Try it: Word for word, set down the records and skip each picture.

Given information:
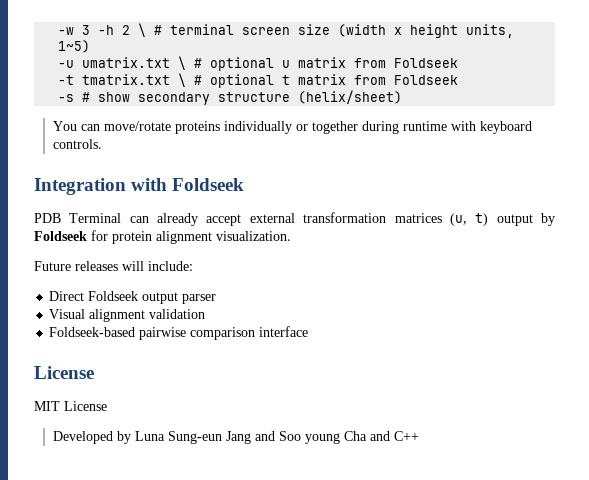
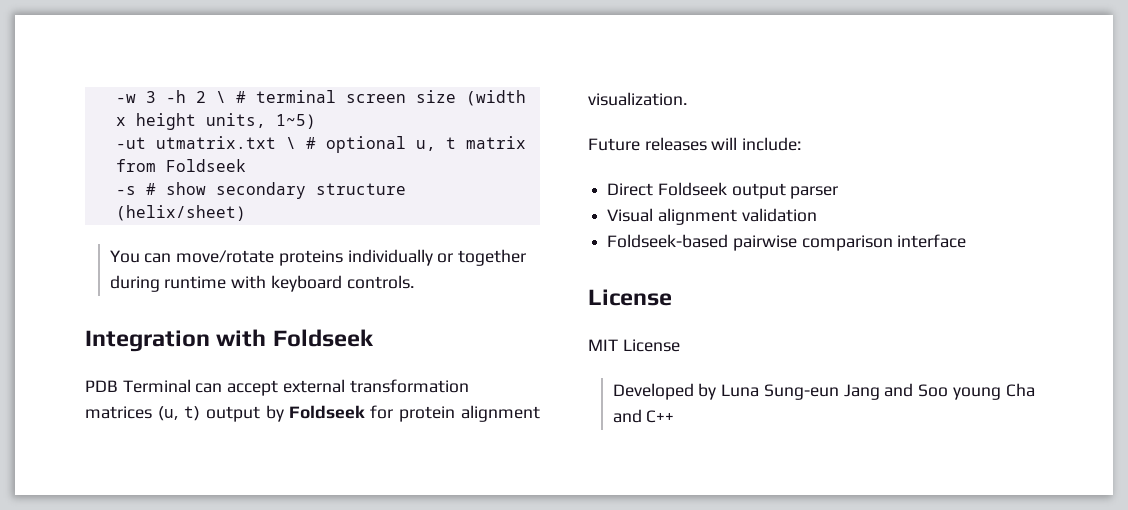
- -u umatrix.txt \ # optional u matrix from Foldseek
- -t tmatrix.txt \ # optional t matrix from Foldseek
+ -ut utmatrix.txt \ # optional u, t matrix from Foldseek
- PDB Terminal can already accept external transformation matrices (u, t) output by Foldseek for protein alignment visualization.
+ PDB Terminal can accept external transformation matrices (u, t) output by Foldseek for protein alignment visualization.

Output of the task:
- -u umatrix.txt \ # optional u matrix from Foldseek
- -t tmatrix.txt \ # optional t matrix from Foldseek
+ -ut utmatrix.txt \ # optional u, t matrix from Foldseek
- PDB Terminal can already accept external transformation matrices (u, t) output by Foldseek for protein alignment visualization.
+ PDB Terminal can accept external transformation matrices (u, t) output by Foldseek for protein alignment visualization.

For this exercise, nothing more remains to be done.